I would say you are off to an excellent start! Learning to enjoy them and really love them when they are still in this very demanding phase I think is wonderful. With my first 2, I think I was so excited for them to get to the next phase, to be able to do more, and to be more independent. It wasn't until my 4th (Aleks), that I really learned to enjoy the infancy stage. One day, you feel like you blinked, and your oldest is 18 and off to college. Where did the time go? I have really learned to enjoy every minute now. It goes so fast. I am thankful to still have little ones around (and hoped to yet still be blessed with more).
Sometimes it feels like you will never sleep again, but these moments where they are so pure, so new, so fresh from our Heavenly Father are just really a blink in time. This moment with this child will never be again. I can tell that you are enjoying him as I read your posts, I love your regular updates...please keep it up.

Brittany said...

I have to say being a mom is the best. It only gets better, harder, but better. I honestly wouldn't trade being a mom for anything and I diddo everything you said. I have wanted to call you to hang out, but my kids keep getting sick and I don't want to pass that around. Hopefully they will recover soon and we can take Rocklin on his first trip to park and what not. Sorry we missed the blessing, it looked like it went well. Hope to see you soon.

LAURA said...

That was a really sweet post. I miss those moments looking down at them nursing and nothing else is more special that that moment!

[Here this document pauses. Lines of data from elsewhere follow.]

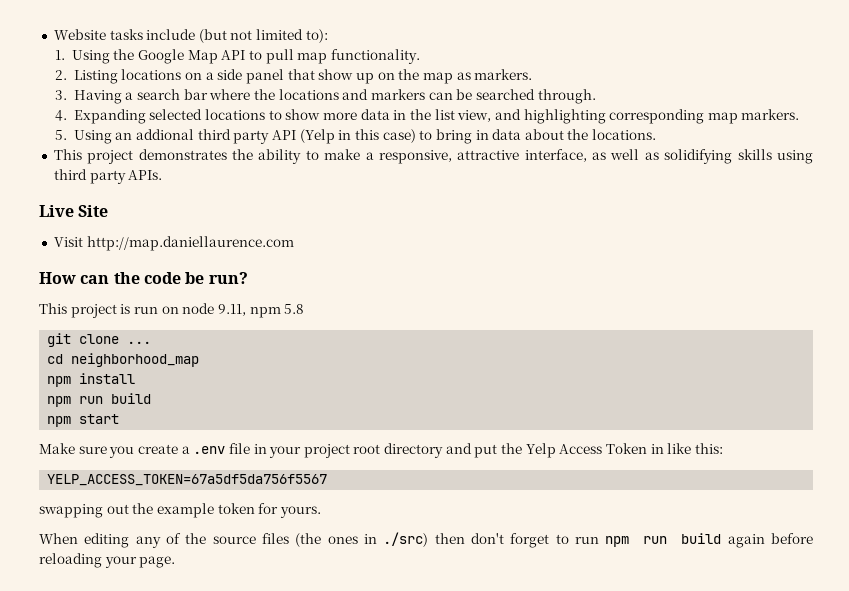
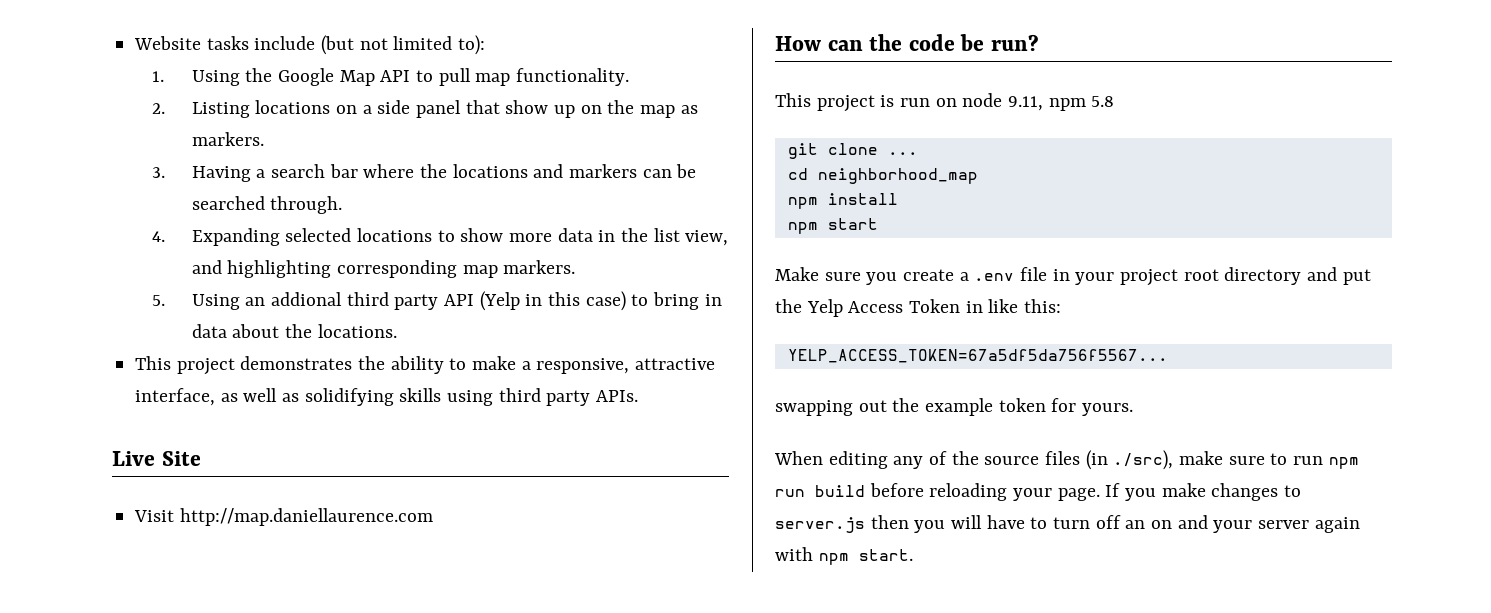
[47,393,152,407] // npm run build -> (898, 199) none
[47,474,328,486] YELP_ACCESS_TOKEN=67a5df5da756f5567 -> [787,349,1168,363] YELP_ACCESS_TOKEN=67a5df5da756f5567...
[295,532,550,548] (the ones in ./src) then don't forget -> [1085,450,1265,470] (in ./src), make sure
[727,534,765,548] again -> (865, 491) none
(176, 562) none -> [1105,483,1302,501] [775,515,1360,533] [775,547,913,565] If you make changes to server.js then you will have to turn off an on and your server again with npm start.

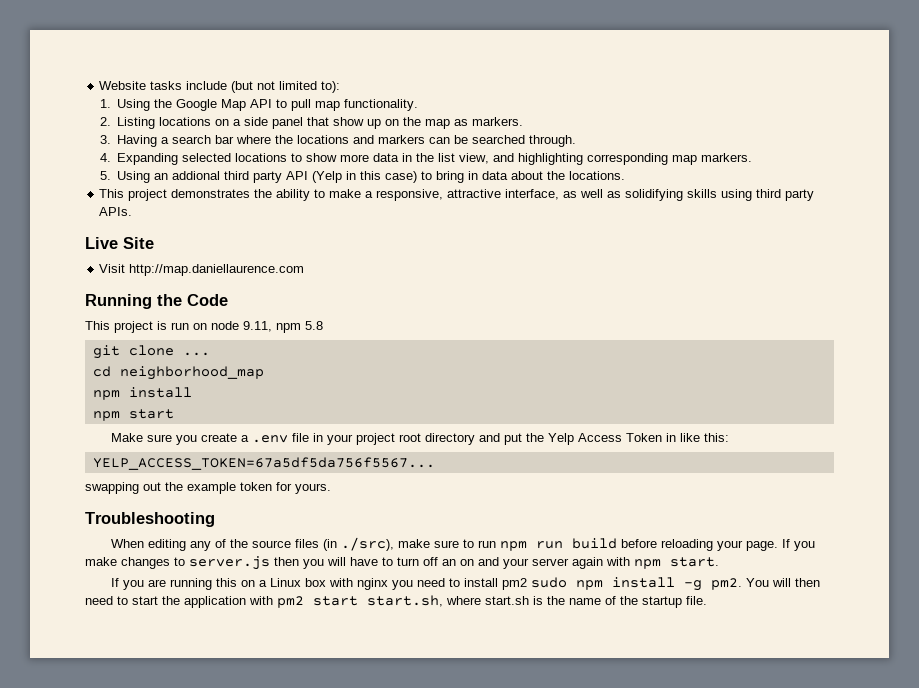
[775,34,1040,51] How can the code be run? -> [85,294,228,309] Running the Code
(1134, 409) none -> [85,512,215,527] // Troubleshooting
(913, 555) none -> [110,577,820,591] [85,595,707,608] // If you are running this on a Linux box with nginx you need to install pm2 sudo npm install -g pm2. You will then need to start the application with pm2 start start.sh, where start.sh is the name of the startup file.

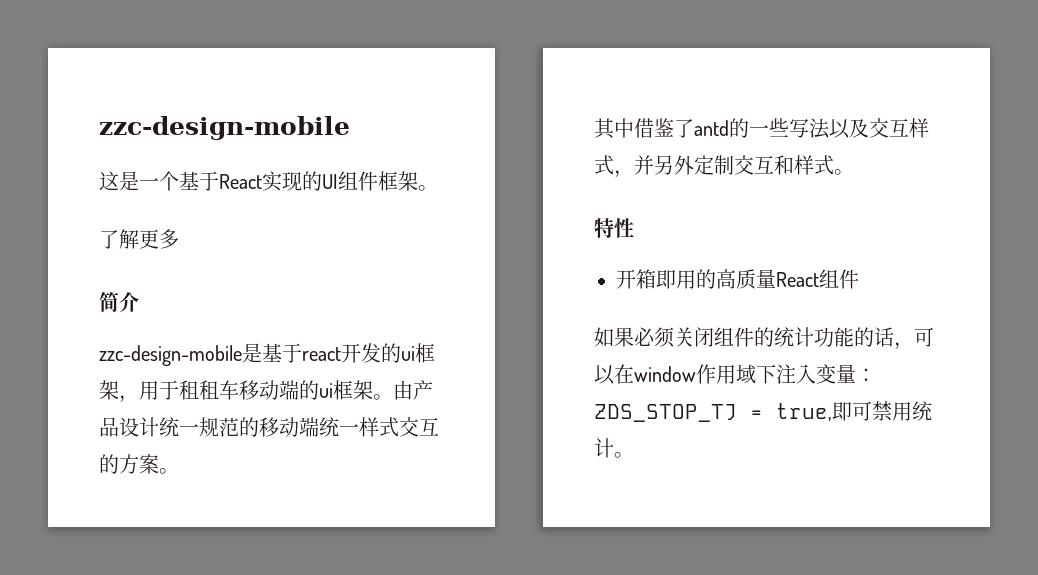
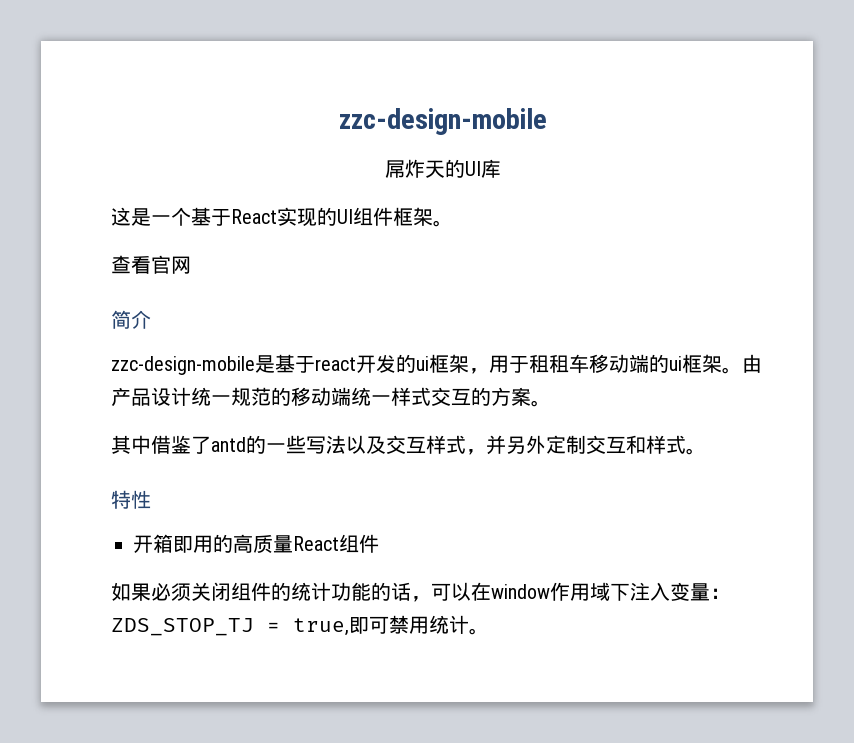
[99,116,350,140] zzc-design-mobile -> [339,108,547,135] [385,159,501,178] zzc-design-mobile // 屌炸天的UI库
[99,229,179,249] 了解更多 -> [111,255,191,274] 查看官网

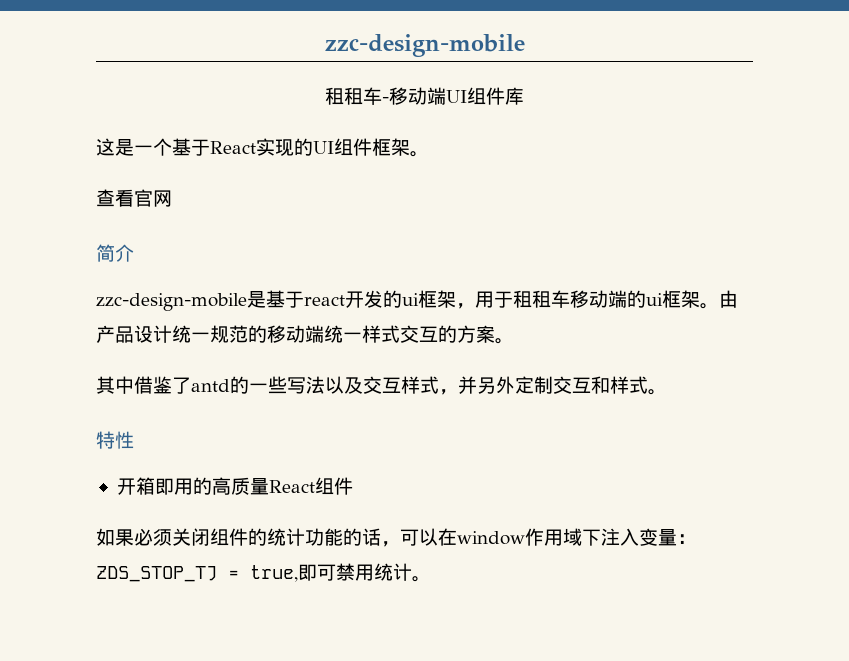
[385,159,481,178] 屌炸天的UI -> [325,87,505,105] 租租车-移动端UI组件

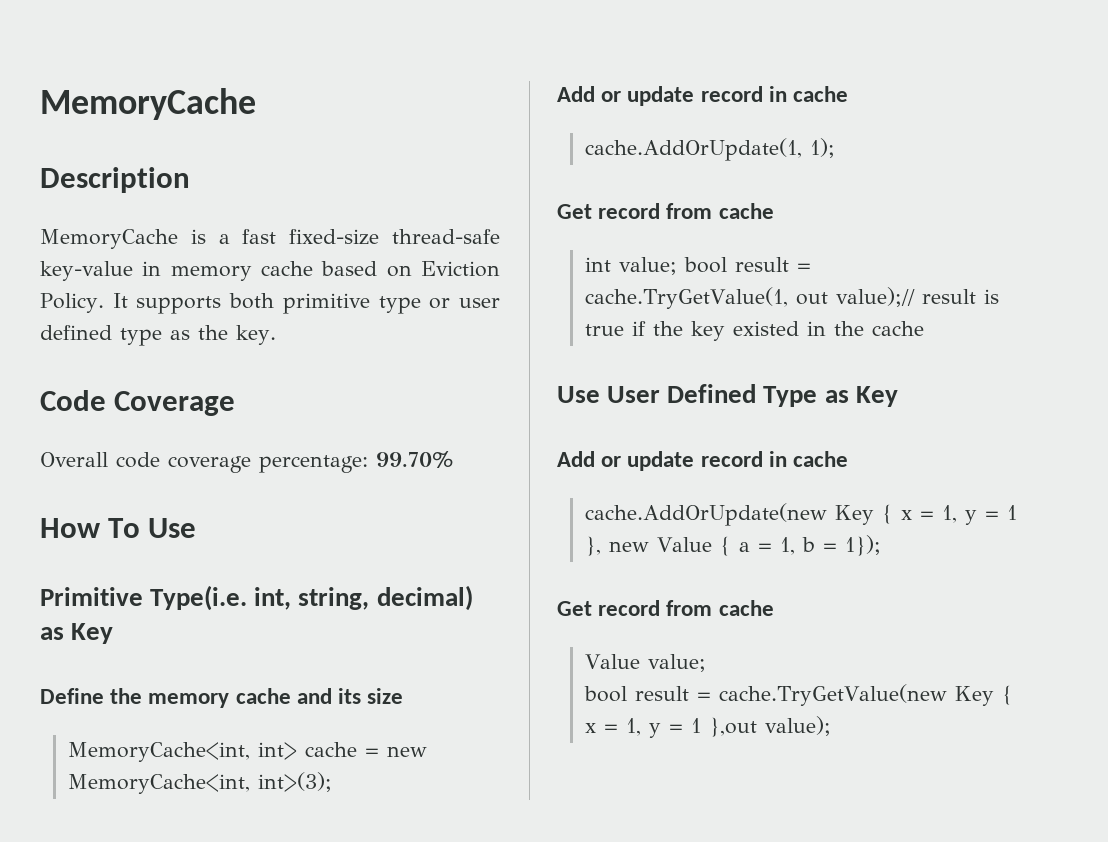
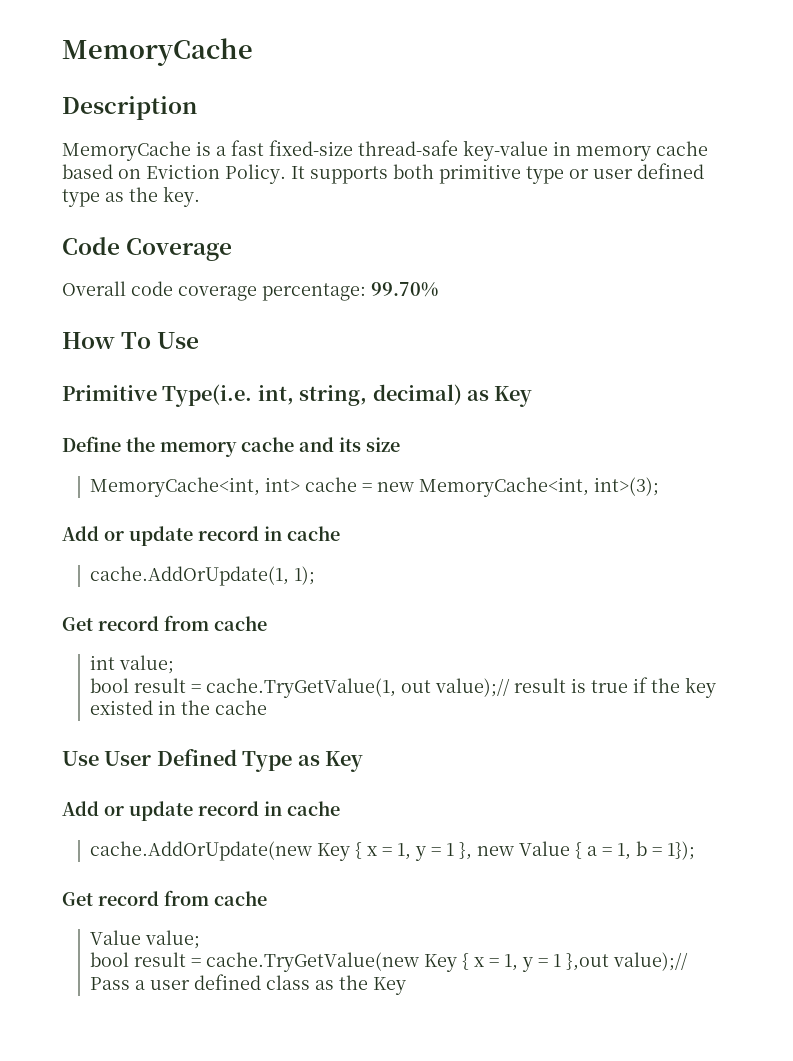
(677, 266) none -> (175, 664) //
[764,716,831,736] value); -> [613,952,689,971] [90,974,407,995] value);// Pass a user defined class as the Key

I'm in town this weekend, I'm trying to find your cell phone number, can I come by and visit you guys? We're here until Monday afternoon. I'll keep looking for your number!

Jody said...

O.K. how does a Mom respond to a wonderful daughter who has become a Mother and is growing to know what love is all about? I recently sent out an email to my kds about "mean Moms". It was about mom's who were " mean" because they had their children mind, do chores, have a bedtime, share, go to church, etc., etc. One of my children wrote back and simply said " I LOVE YOU MOM". I had tears in my eyes (as I do now) as I read those simple words and the meaning they have to me. Nothing in this life can even come close to motherhood and the blessing it is! I know for a fact that I was put on this earth to be a Mom and I wouldn't trade it for anything. Nothing makes me happier than to see my Daughter and Daughter-in-law enjoy motherhood and the beautiful children Heavenly Father has entrusted them with. They are both doing an awesome job. I love you Kristen and Sarah..Hugs, love and BIG kisses to Rocklin, Mayrn, Brynna and I'm saving some for sweet baby Lauryn !!!

Love, MOM

Sarah Young said...

They really do change your life, don't they? Despite the challenges, I don't think there is anything more rewarding than parenthood!

LaLona said...

I agree with everything you said! Especially the love part... there is nothing else like it.

Erica said...

Sweet post. The lessons don't stop there...nor the pleasure of being a mom. Thanks for making me think about those newborn/new mom days again!